■ **Exercise directions**
Before copying, set the pictures aside; then repeat every line below verbatim.

■ **Records contained in a dataset**
===
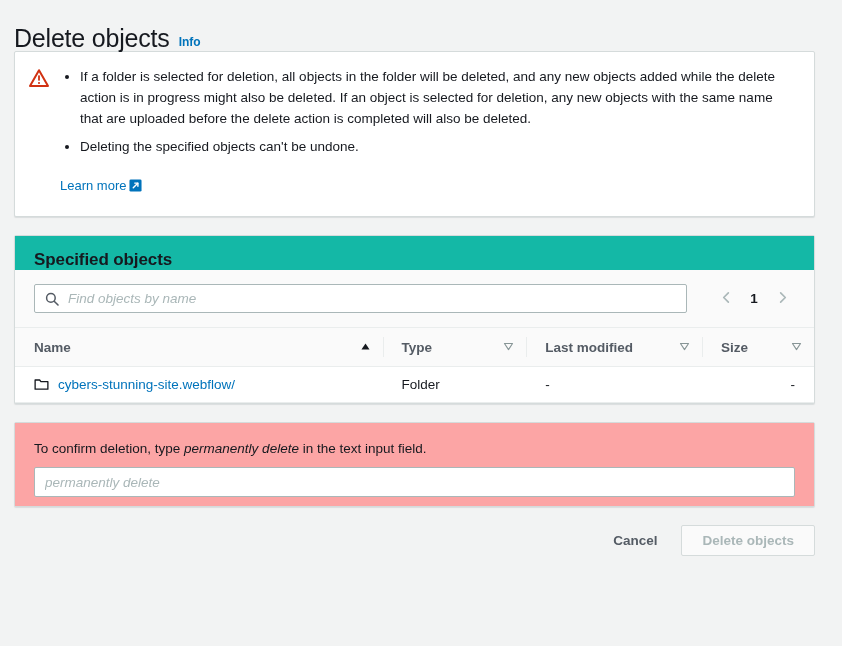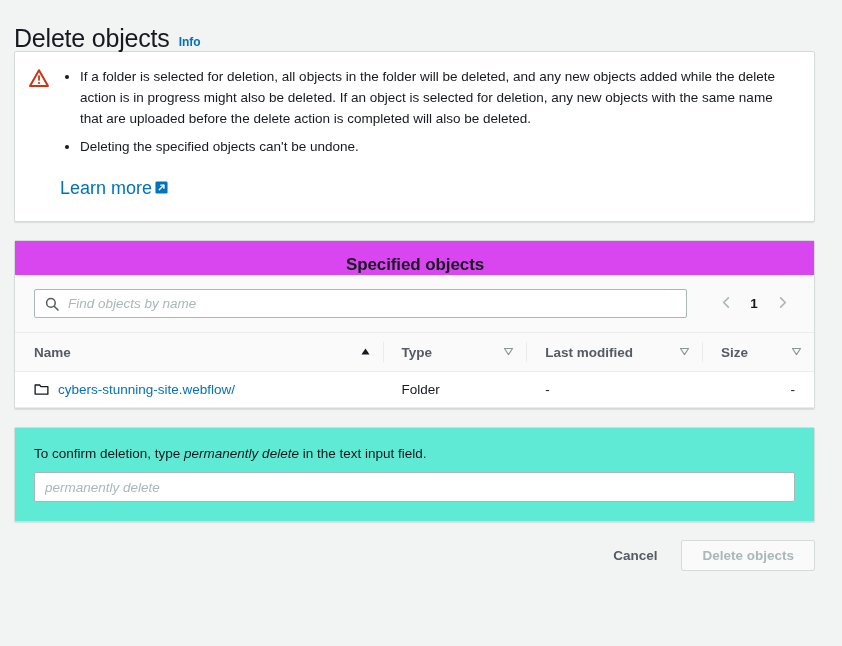--- a/index.html
+++ b/index.html
@@ -78,36 +78,36 @@
   }
   .alert li {
     font-size: 13.5px;
     line-height: 21px;
     color: #16191f;
     margin-bottom: 7px;
   }
   .alert li:last-child { margin-bottom: 12px; }
   .learn-more {
     display: inline-flex;
+    align-items: center;
     gap: 3px;
     margin-top: 9px;
     margin-left: 2px;
-    font-size: 18px;
+    font-size: 13px;
     color: #0073bb;
     text-decoration: none;
     cursor: pointer;
   }
   .ext-icon { width: 13px; height: 13px; display: block; }
 
   
   .card-objects { margin-top: 18px; }
   .card-header {
     padding: 14px 18px 0 19px;
-    background: #d946ef;
-    text-align: center;
+    background: #14b8a6;
   }
   .card-title {
     font-size: 17px;
     font-weight: bold;
     color: #16191f;
     letter-spacing: -0.1px;
     margin: 0;
   }
   .filter-row {
     display: flex;
@@ -230,21 +230,21 @@
   }
   .align-right { text-align: right; padding-right: 19px !important; }
 
   
   .card-confirm { margin-top: 18px; }
   .confirm-header {
     background: #fafafa;
     padding: 14px 19px 14px 19px;
     border-bottom: 1px solid #eaeded;
   }
-  .confirm-body { padding: 16px 19px 19px 19px; background: #5eead4; }
+  .confirm-body { padding: 16px 19px 9px 19px; background: #fca5a5; }
   .confirm-label {
     font-size: 13.5px;
     color: #16191f;
     margin: 0 0 9px 0;
     line-height: 19px;
   }
   .confirm-label em { font-style: italic; }
   .confirm-input {
     width: 100%;
     height: 30px;

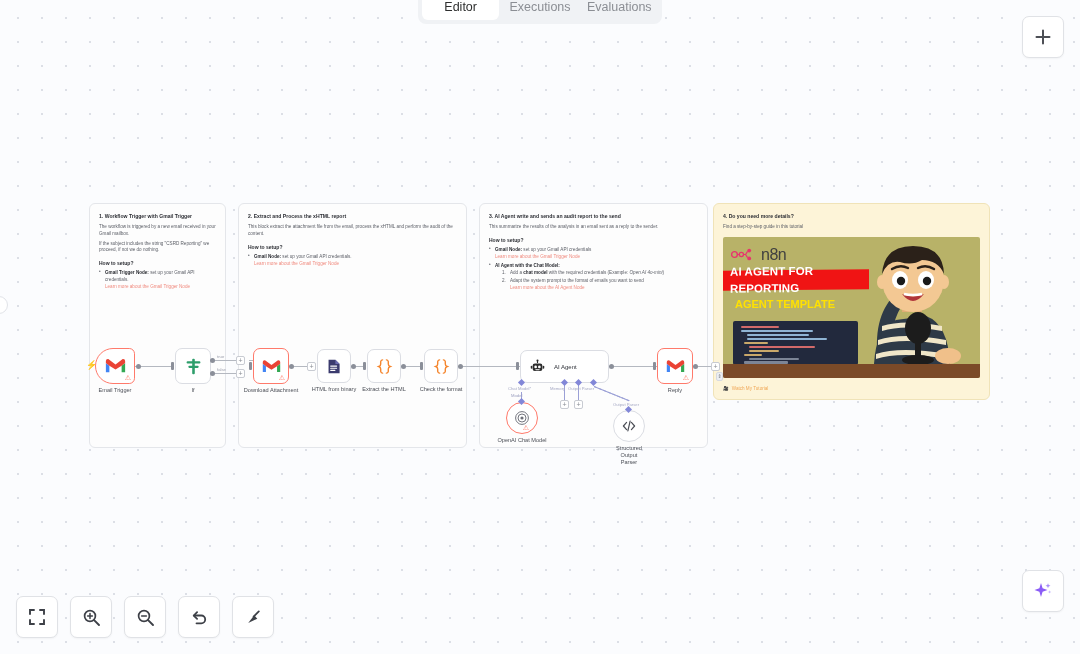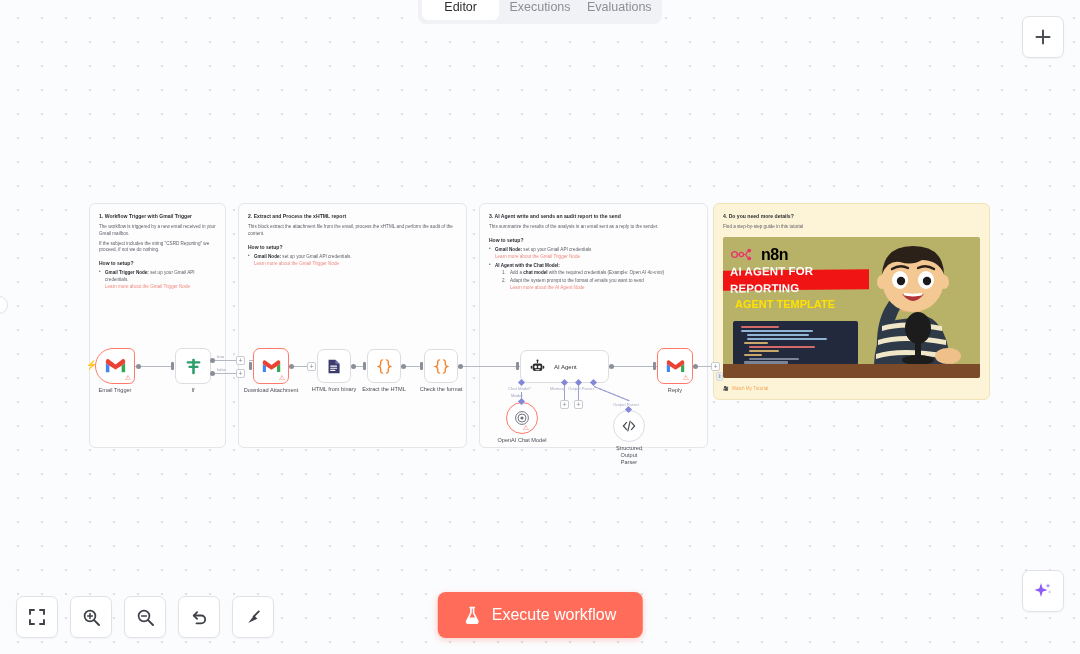--- a/index.html
+++ b/index.html
@@ -103,21 +103,21 @@
 
   
   .thumb {
     position: relative; width: 100%; height: 141px; margin-top: 6px;
     background: #b8b268; border-radius: 2px; overflow: hidden;
   }
   .thumb .n8n-logo {
     position: absolute; left: 8px; top: 6px;
     display: flex; align-items: center; gap: 4px;
   }
-  .thumb .n8n-word { font-size: 16px; font-weight: bold; color: #000000; letter-spacing: -.5px; }
+  .thumb .n8n-word { font-size: 16px; font-weight: normal; color: #404040; letter-spacing: -.5px; }
   .thumb .redbar {
     position: absolute; left: 0; top: 33px; width: 146px; height: 20px;
     background: #f01414; color: #fff;
     font-size: 11.5px; font-weight: bold; letter-spacing: .1px;
     display: flex; align-items: center; padding-left: 7px;
     transform: skewY(-.6deg);
   }
   .thumb .freetpl {
     position: absolute; left: 12px; top: 60px;
     font-size: 11px; font-weight: bold; color: #ffe100;
@@ -255,27 +255,20 @@
       </svg>
     </div>
     <div class="sqbtn">
       <svg width="19" height="19" viewBox="0 0 19 19">
         <path d="M14.8 3.4L9.6 8.6" stroke="#3d4047" stroke-width="1.8" stroke-linecap="round"></path>
         <path d="M10.2 7.2L4.2 14.9l9.1-4.2z" fill="#3d4047"></path>
       </svg>
     </div>
   </div>
 
-  <button id="execute-workflow-button">
-    <svg width="17" height="19" viewBox="0 0 17 19">
-      <path d="M6.4 1.6h4.2M7.2 1.6v5.2L3 15.1c-.5 1 .2 2.1 1.3 2.1h8.4c1.1 0 1.8-1.1 1.3-2.1L9.8 6.8V1.6" stroke="#fff" stroke-width="1.6" fill="none" stroke-linecap="round" stroke-linejoin="round"></path>
-      <path d="M5.1 11.4h6.8l2.1 3.9c.4.9-.2 1.9-1.2 1.9H4.2c-1 0-1.6-1-1.2-1.9z" fill="#fff"></path>
-    </svg>
-    <span>Execute workflow</span>
-  </button>
 
   <div class="left-edge-circle"></div>
 
   <div class="sticky" id="sticky-1">
     <h3>1. Workflow Trigger with Gmail Trigger</h3>
     <p>The workflow is triggered by a new email received in your Gmail mailbox.</p>
     <p>If the subject includes the string "CSRD Reporting" we proceed, if not we do nothing.</p>
     <div class="howto">How to setup?</div>
     <ul>
       <li>

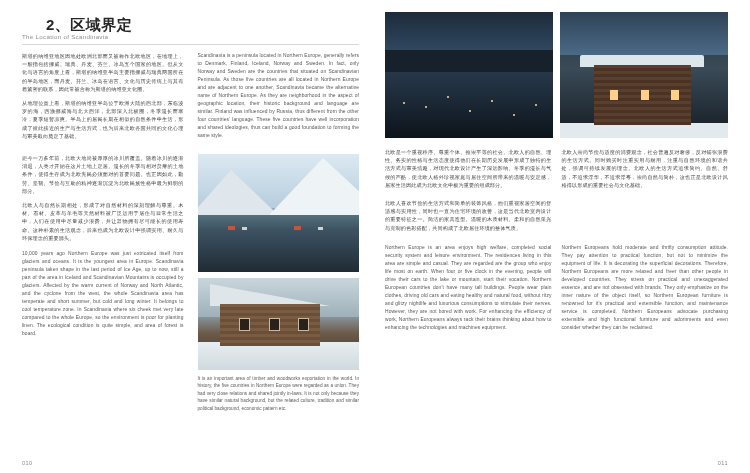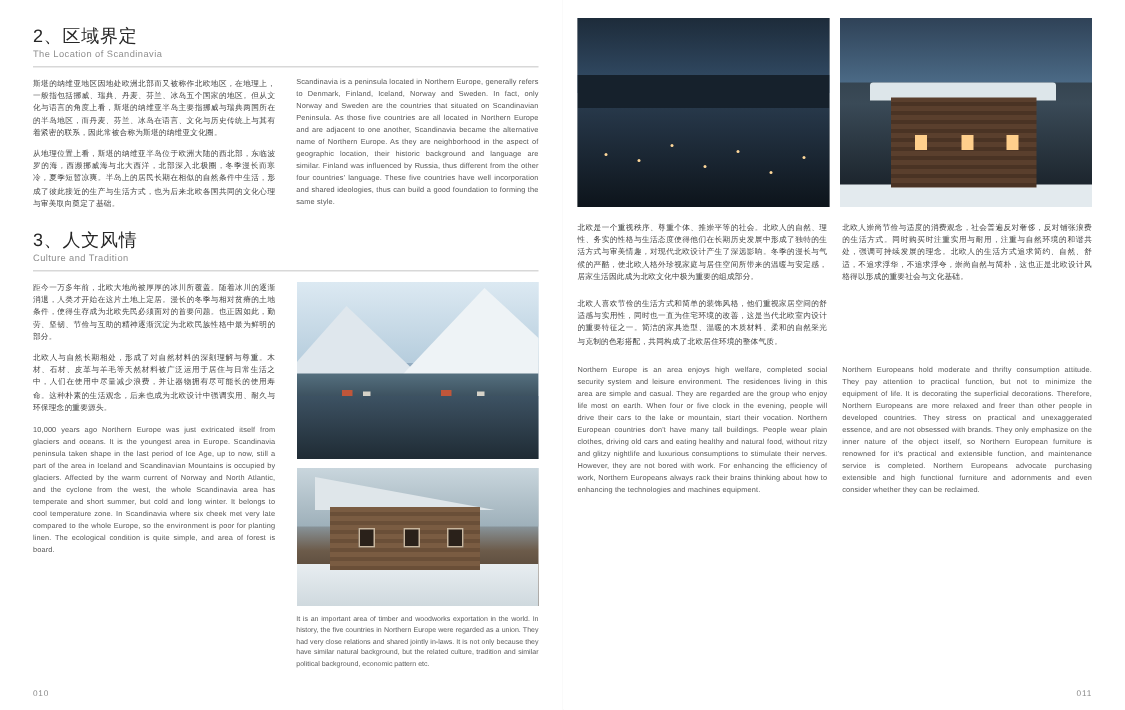--- a/index.html
+++ b/index.html
@@ -43,25 +43,26 @@
     bottom: 0;
     width: 1px;
     background: #ececec;
   }
 
   
   .sec-head {
     margin-bottom: 7px;
   }
   .sec-head .cn {
-    font-size: 12px;
-    font-weight: normal;
+    font-size: 15px;
+    font-weight: bold;
     color: #262626;
     letter-spacing: 0.5px;
     line-height: 13px;
+    margin-left: 24px;
   }
   .sec-head .en {
     font-size: 6.2px;
     color: #8d8d8d;
     letter-spacing: 0.3px;
     line-height: 9px;
     margin-top: 1px;
   }
   .sec-head .rule {
     width: 100%;
@@ -206,25 +207,20 @@
     <div class="two-col" style="margin-bottom:14px;">
       <div>
         <p class="cn-body" style="margin:0 0 6px 0;">斯堪的纳维亚地区因地处欧洲北部而又被称作北欧地区，在地理上，一般指包括挪威、瑞典、丹麦、芬兰、冰岛五个国家的地区。但从文化与语言的角度上看，斯堪的纳维亚半岛主要指挪威与瑞典两国所在的半岛地区，而丹麦、芬兰、冰岛在语言、文化与历史传统上与其有着紧密的联系，因此常被合称为斯堪的纳维亚文化圈。</p>
         <p class="cn-body" style="margin:0;">从地理位置上看，斯堪的纳维亚半岛位于欧洲大陆的西北部，东临波罗的海，西濒挪威海与北大西洋，北部深入北极圈，冬季漫长而寒冷，夏季短暂凉爽。半岛上的居民长期在相似的自然条件中生活，形成了彼此接近的生产与生活方式，也为后来北欧各国共同的文化心理与审美取向奠定了基础。</p>
       </div>
       <div>
         <p class="en-body" style="margin:0;">Scandinavia is a peninsula located in Northern Europe, generally refers to Denmark, Finland, Iceland, Norway and Sweden. In fact, only Norway and Sweden are the countries that situated on Scandinavian Peninsula. As those five countries are all located in Northern Europe and are adjacent to one another, Scandinavia became the alternative name of Northern Europe. As they are neighborhood in the aspect of geographic location, their historic background and language are similar. Finland was influenced by Russia, thus different from the other four countries' language. These five countries have well incorporation and shared ideologies, thus can build a good foundation to forming the same style.</p>
       </div>
     </div>
 
-    <div class="sec-head">
-      <div class="cn">3、人文风情</div>
-      <div class="en">Culture and Tradition</div>
-      <div class="rule"></div>
-    </div>
 
     <div class="two-col">
       <div>
         <p class="cn-body" style="margin:0 0 6px 0;">距今一万多年前，北欧大地尚被厚厚的冰川所覆盖。随着冰川的逐渐消退，人类才开始在这片土地上定居。漫长的冬季与相对贫瘠的土地条件，使得生存成为北欧先民必须面对的首要问题。也正因如此，勤劳、坚韧、节俭与互助的精神逐渐沉淀为北欧民族性格中最为鲜明的部分。</p>
         <p class="cn-body" style="margin:0 0 8px 0;">北欧人与自然长期相处，形成了对自然材料的深刻理解与尊重。木材、石材、皮革与羊毛等天然材料被广泛运用于居住与日常生活之中，人们在使用中尽量减少浪费，并让器物拥有尽可能长的使用寿命。这种朴素的生活观念，后来也成为北欧设计中强调实用、耐久与环保理念的重要源头。</p>
         <p class="en-body" style="margin:0;">10,000 years ago Northern Europe was just extricated itself from glaciers and oceans. It is the youngest area in Europe. Scandinavia peninsula taken shape in the last period of Ice Age, up to now, still a part of the area in Iceland and Scandinavian Mountains is occupied by glaciers. Affected by the warm current of Norway and North Atlantic, and the cyclone from the west, the whole Scandinavia area has temperate and short summer, but cold and long winter. It belongs to cool temperature zone. In Scandinavia where six cheek met very late compared to the whole Europe, so the environment is poor for planting linen. The ecological condition is quite simple, and area of forest is board.</p>
       </div>
       <div>
         <div class="photo fjord">
           <div class="sky-glow"></div>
===
■ **Reply to the exercise**
--- a/index.html
+++ b/index.html
@@ -78,36 +78,36 @@
   }
   .alert li {
     font-size: 13.5px;
     line-height: 21px;
     color: #16191f;
     margin-bottom: 7px;
   }
   .alert li:last-child { margin-bottom: 12px; }
   .learn-more {
     display: inline-flex;
+    align-items: center;
     gap: 3px;
     margin-top: 9px;
     margin-left: 2px;
-    font-size: 18px;
+    font-size: 13px;
     color: #0073bb;
     text-decoration: none;
     cursor: pointer;
   }
   .ext-icon { width: 13px; height: 13px; display: block; }
 
   
   .card-objects { margin-top: 18px; }
   .card-header {
     padding: 14px 18px 0 19px;
-    background: #d946ef;
-    text-align: center;
+    background: #14b8a6;
   }
   .card-title {
     font-size: 17px;
     font-weight: bold;
     color: #16191f;
     letter-spacing: -0.1px;
     margin: 0;
   }
   .filter-row {
     display: flex;
@@ -230,21 +230,21 @@
   }
   .align-right { text-align: right; padding-right: 19px !important; }
 
   
   .card-confirm { margin-top: 18px; }
   .confirm-header {
     background: #fafafa;
     padding: 14px 19px 14px 19px;
     border-bottom: 1px solid #eaeded;
   }
-  .confirm-body { padding: 16px 19px 19px 19px; background: #5eead4; }
+  .confirm-body { padding: 16px 19px 9px 19px; background: #fca5a5; }
   .confirm-label {
     font-size: 13.5px;
     color: #16191f;
     margin: 0 0 9px 0;
     line-height: 19px;
   }
   .confirm-label em { font-style: italic; }
   .confirm-input {
     width: 100%;
     height: 30px;

--- a/index.html
+++ b/index.html
@@ -103,21 +103,21 @@
 
   
   .thumb {
     position: relative; width: 100%; height: 141px; margin-top: 6px;
     background: #b8b268; border-radius: 2px; overflow: hidden;
   }
   .thumb .n8n-logo {
     position: absolute; left: 8px; top: 6px;
     display: flex; align-items: center; gap: 4px;
   }
-  .thumb .n8n-word { font-size: 16px; font-weight: bold; color: #000000; letter-spacing: -.5px; }
+  .thumb .n8n-word { font-size: 16px; font-weight: normal; color: #404040; letter-spacing: -.5px; }
   .thumb .redbar {
     position: absolute; left: 0; top: 33px; width: 146px; height: 20px;
     background: #f01414; color: #fff;
     font-size: 11.5px; font-weight: bold; letter-spacing: .1px;
     display: flex; align-items: center; padding-left: 7px;
     transform: skewY(-.6deg);
   }
   .thumb .freetpl {
     position: absolute; left: 12px; top: 60px;
     font-size: 11px; font-weight: bold; color: #ffe100;
@@ -255,27 +255,20 @@
       </svg>
     </div>
     <div class="sqbtn">
       <svg width="19" height="19" viewBox="0 0 19 19">
         <path d="M14.8 3.4L9.6 8.6" stroke="#3d4047" stroke-width="1.8" stroke-linecap="round"></path>
         <path d="M10.2 7.2L4.2 14.9l9.1-4.2z" fill="#3d4047"></path>
       </svg>
     </div>
   </div>
 
-  <button id="execute-workflow-button">
-    <svg width="17" height="19" viewBox="0 0 17 19">
-      <path d="M6.4 1.6h4.2M7.2 1.6v5.2L3 15.1c-.5 1 .2 2.1 1.3 2.1h8.4c1.1 0 1.8-1.1 1.3-2.1L9.8 6.8V1.6" stroke="#fff" stroke-width="1.6" fill="none" stroke-linecap="round" stroke-linejoin="round"></path>
-      <path d="M5.1 11.4h6.8l2.1 3.9c.4.9-.2 1.9-1.2 1.9H4.2c-1 0-1.6-1-1.2-1.9z" fill="#fff"></path>
-    </svg>
-    <span>Execute workflow</span>
-  </button>
 
   <div class="left-edge-circle"></div>
 
   <div class="sticky" id="sticky-1">
     <h3>1. Workflow Trigger with Gmail Trigger</h3>
     <p>The workflow is triggered by a new email received in your Gmail mailbox.</p>
     <p>If the subject includes the string "CSRD Reporting" we proceed, if not we do nothing.</p>
     <div class="howto">How to setup?</div>
     <ul>
       <li>

--- a/index.html
+++ b/index.html
@@ -43,25 +43,26 @@
     bottom: 0;
     width: 1px;
     background: #ececec;
   }
 
   
   .sec-head {
     margin-bottom: 7px;
   }
   .sec-head .cn {
-    font-size: 12px;
-    font-weight: normal;
+    font-size: 15px;
+    font-weight: bold;
     color: #262626;
     letter-spacing: 0.5px;
     line-height: 13px;
+    margin-left: 24px;
   }
   .sec-head .en {
     font-size: 6.2px;
     color: #8d8d8d;
     letter-spacing: 0.3px;
     line-height: 9px;
     margin-top: 1px;
   }
   .sec-head .rule {
     width: 100%;
@@ -206,25 +207,20 @@
     <div class="two-col" style="margin-bottom:14px;">
       <div>
         <p class="cn-body" style="margin:0 0 6px 0;">斯堪的纳维亚地区因地处欧洲北部而又被称作北欧地区，在地理上，一般指包括挪威、瑞典、丹麦、芬兰、冰岛五个国家的地区。但从文化与语言的角度上看，斯堪的纳维亚半岛主要指挪威与瑞典两国所在的半岛地区，而丹麦、芬兰、冰岛在语言、文化与历史传统上与其有着紧密的联系，因此常被合称为斯堪的纳维亚文化圈。</p>
         <p class="cn-body" style="margin:0;">从地理位置上看，斯堪的纳维亚半岛位于欧洲大陆的西北部，东临波罗的海，西濒挪威海与北大西洋，北部深入北极圈，冬季漫长而寒冷，夏季短暂凉爽。半岛上的居民长期在相似的自然条件中生活，形成了彼此接近的生产与生活方式，也为后来北欧各国共同的文化心理与审美取向奠定了基础。</p>
       </div>
       <div>
         <p class="en-body" style="margin:0;">Scandinavia is a peninsula located in Northern Europe, generally refers to Denmark, Finland, Iceland, Norway and Sweden. In fact, only Norway and Sweden are the countries that situated on Scandinavian Peninsula. As those five countries are all located in Northern Europe and are adjacent to one another, Scandinavia became the alternative name of Northern Europe. As they are neighborhood in the aspect of geographic location, their historic background and language are similar. Finland was influenced by Russia, thus different from the other four countries' language. These five countries have well incorporation and shared ideologies, thus can build a good foundation to forming the same style.</p>
       </div>
     </div>
 
-    <div class="sec-head">
-      <div class="cn">3、人文风情</div>
-      <div class="en">Culture and Tradition</div>
-      <div class="rule"></div>
-    </div>
 
     <div class="two-col">
       <div>
         <p class="cn-body" style="margin:0 0 6px 0;">距今一万多年前，北欧大地尚被厚厚的冰川所覆盖。随着冰川的逐渐消退，人类才开始在这片土地上定居。漫长的冬季与相对贫瘠的土地条件，使得生存成为北欧先民必须面对的首要问题。也正因如此，勤劳、坚韧、节俭与互助的精神逐渐沉淀为北欧民族性格中最为鲜明的部分。</p>
         <p class="cn-body" style="margin:0 0 8px 0;">北欧人与自然长期相处，形成了对自然材料的深刻理解与尊重。木材、石材、皮革与羊毛等天然材料被广泛运用于居住与日常生活之中，人们在使用中尽量减少浪费，并让器物拥有尽可能长的使用寿命。这种朴素的生活观念，后来也成为北欧设计中强调实用、耐久与环保理念的重要源头。</p>
         <p class="en-body" style="margin:0;">10,000 years ago Northern Europe was just extricated itself from glaciers and oceans. It is the youngest area in Europe. Scandinavia peninsula taken shape in the last period of Ice Age, up to now, still a part of the area in Iceland and Scandinavian Mountains is occupied by glaciers. Affected by the warm current of Norway and North Atlantic, and the cyclone from the west, the whole Scandinavia area has temperate and short summer, but cold and long winter. It belongs to cool temperature zone. In Scandinavia where six cheek met very late compared to the whole Europe, so the environment is poor for planting linen. The ecological condition is quite simple, and area of forest is board.</p>
       </div>
       <div>
         <div class="photo fjord">
           <div class="sky-glow"></div>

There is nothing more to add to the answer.